Nobody moved. Nobody spoke. Noise from inside the fleet drifted out along with the smell of cheap stale grain alcohol. I looked at the man, staring into his eyes. He looked back. And a long moment passed. His eyes darted back and forth, not looking away from my face. I suspected he was searching for give, an opening in my facade that might make him think he could make a move. We held each other's gaze for seventy five seconds, I could feel him scrambling for any opening, like a rat in a mason jar. His shoulders slumped just slightly and he nodded.

"The pain is coming," He said, "You aren't going to win forever."

"Nobody wins forever," I answered, "But you won't be the one to make me lose.
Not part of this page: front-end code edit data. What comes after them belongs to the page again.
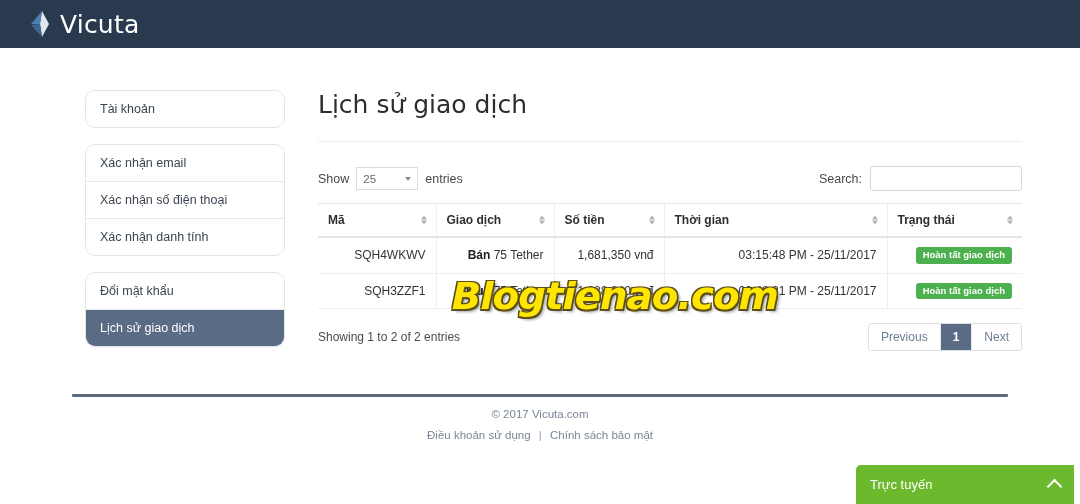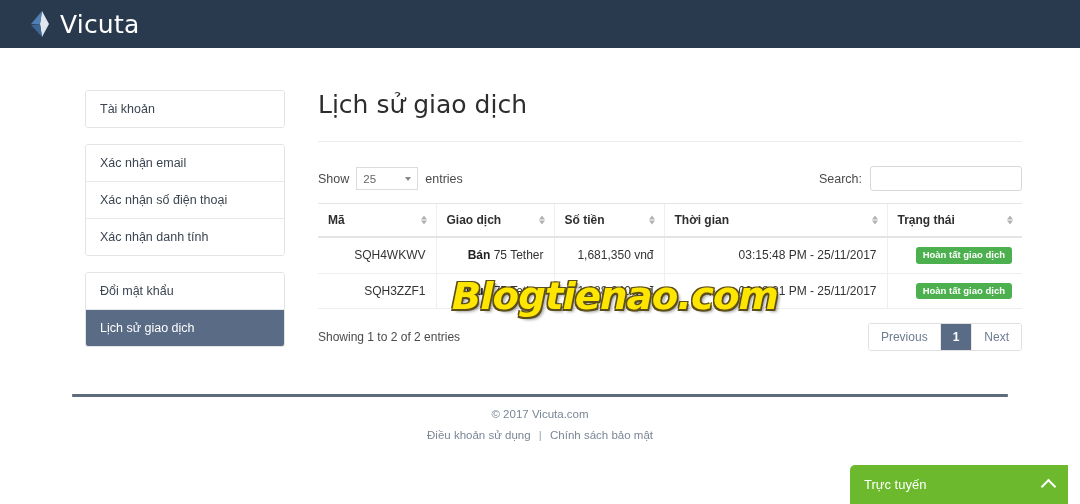--- a/index.html
+++ b/index.html
@@ -102,21 +102,21 @@
     position: relative;
   }
   .layout {
     display: flex;
     gap: 0;
     padding-top: 42px;
   }
   .sidebar { width: 200px; flex: 0 0 200px; margin-left: 45px; }
   .panel {
     border: 1px solid #e2e3e4;
-    border-radius: 3px;
+    border-radius: 10px;
     background: #fff;
     margin-bottom: 16px;
     overflow: hidden;
   }
   .side-item {
     padding: 11px 14px;
     font-size: 12.5px;
     color: #3b4551;
     border-bottom: 1px solid #e7e8e9;
     cursor: pointer;
@@ -318,21 +318,21 @@
     font-size: 11.5px;
     color: #7a8696;
     line-height: 1.85;
   }
   .footer a { color: #7a8696; text-decoration: none; }
   .footer .sep { color: #9aa4b1; padding: 0 5px; }
 
   
   .chat {
     position: absolute;
-    right: 12px;
+    right: 6px;
     bottom: 0;
     width: 218px;
     height: 39px;
     background: #6cb92d;
     border-radius: 5px 0 0 0;
     display: flex;
     align-items: center;
     padding: 0 14px;
     cursor: pointer;
   }

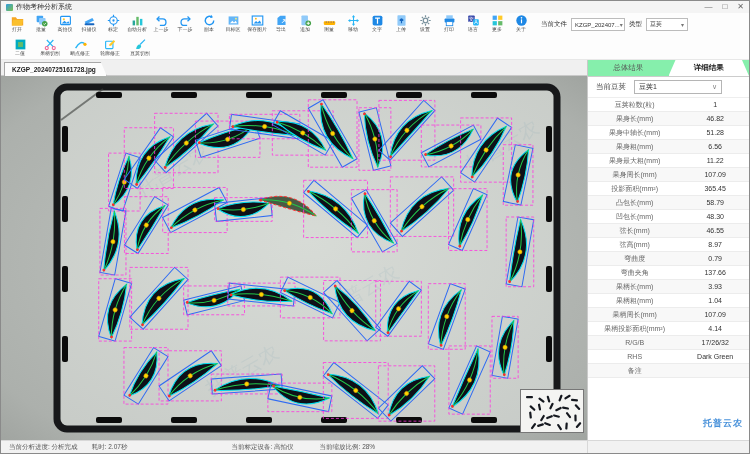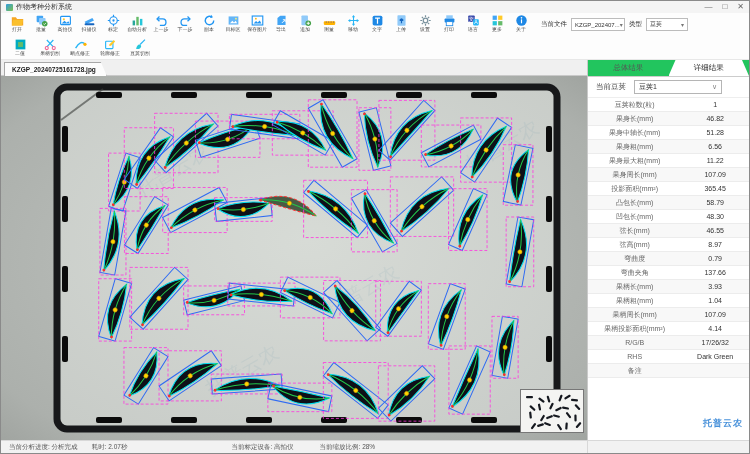--- a/index.html
+++ b/index.html
@@ -43,25 +43,25 @@
              font-size:6.5px; font-weight:bold; color:#222; display:flex; align-items:center;
              clip-path:polygon(0 0, calc(100% - 6px) 0, 100% 100%, 0 100%); cursor:pointer; }
   .photo-wrap { flex:1; position:relative; background:#aeb2ae; overflow:hidden; }
   .inset { position:absolute; right:3px; bottom:7px; width:64px; height:44px;
            background:#f4f4f2; border:1px solid #777; }
   .inset svg { width:100%; height:100%; display:block; }
 
   
   .panel { flex:1; border-left:1px solid #c9c9c9; background:#fff; display:flex;
            flex-direction:column; min-width:0; position:relative; }
-  .panel-tabs { height:17px; display:flex; background:#22c55e; border-bottom:1px solid #ccc; flex:none;text-align:center; }
+  .panel-tabs { height:17px; display:flex; background:#86efac; border-bottom:1px solid #ccc; flex:none;text-align:center; }
   .panel-tab { flex:1; display:flex; align-items:center; justify-content:center;
                font-size:7.5px; color:#555; cursor:pointer;
                clip-path:polygon(7px 0, calc(100% - 7px) 0, 100% 100%, 0 100%); }
-  .panel-tab.active { background:#fff; color:#1a1a1a; font-weight:normal; }
+  .panel-tab.active { background:#fff; color:#1a1a1a; font-weight:bold; }
   .pod-row { height:21px; display:flex; align-items:center; gap:8px; padding:0 8px;
              font-size:7.5px; color:#444; border-bottom:1px solid #eee; flex:none; }
   .combo2 { width:88px; height:14px; border:1px solid #b5b5b5; background:#fff;
             display:flex; align-items:center; justify-content:space-between;
             font-size:7px; color:#333; padding:0 4px; cursor:pointer; }
   .combo2 .chev { color:#888; font-size:7px; }
   .tbl-header { height:16px; background:#1f93d1; color:#fff; display:flex;
                 font-size:7.5px; font-weight:bold; align-items:center; flex:none; }
   .c1 { width:58%; text-align:center; overflow:hidden; white-space:nowrap; }
   .c2 { width:42%; text-align:center; overflow:hidden; white-space:nowrap; }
Not you. Not tonight."

Another long pause and then he waved to his fallen men. I considered a parting shot, but the act seemed petty. So as the men pulled themselves up, I stayed silent and watched them hobble away without a word. Once they were gone. I turned back to the body left behind. The body was missing a lower jaw and most of the nose and the left eye had been blown apart by a gunshot wound. The shot had come from under the chin. I checked the hands, no powder burns, but I found a familiar tattoo, bright red like an old traditional Chinese seal with an ideogram in negative space. I was staring at the body of Li Jing. But without powder burns, we could conclusively rule out suicide on this one. I was looking down at our first clear cut murder victim. And I needed to tell the Sheriff.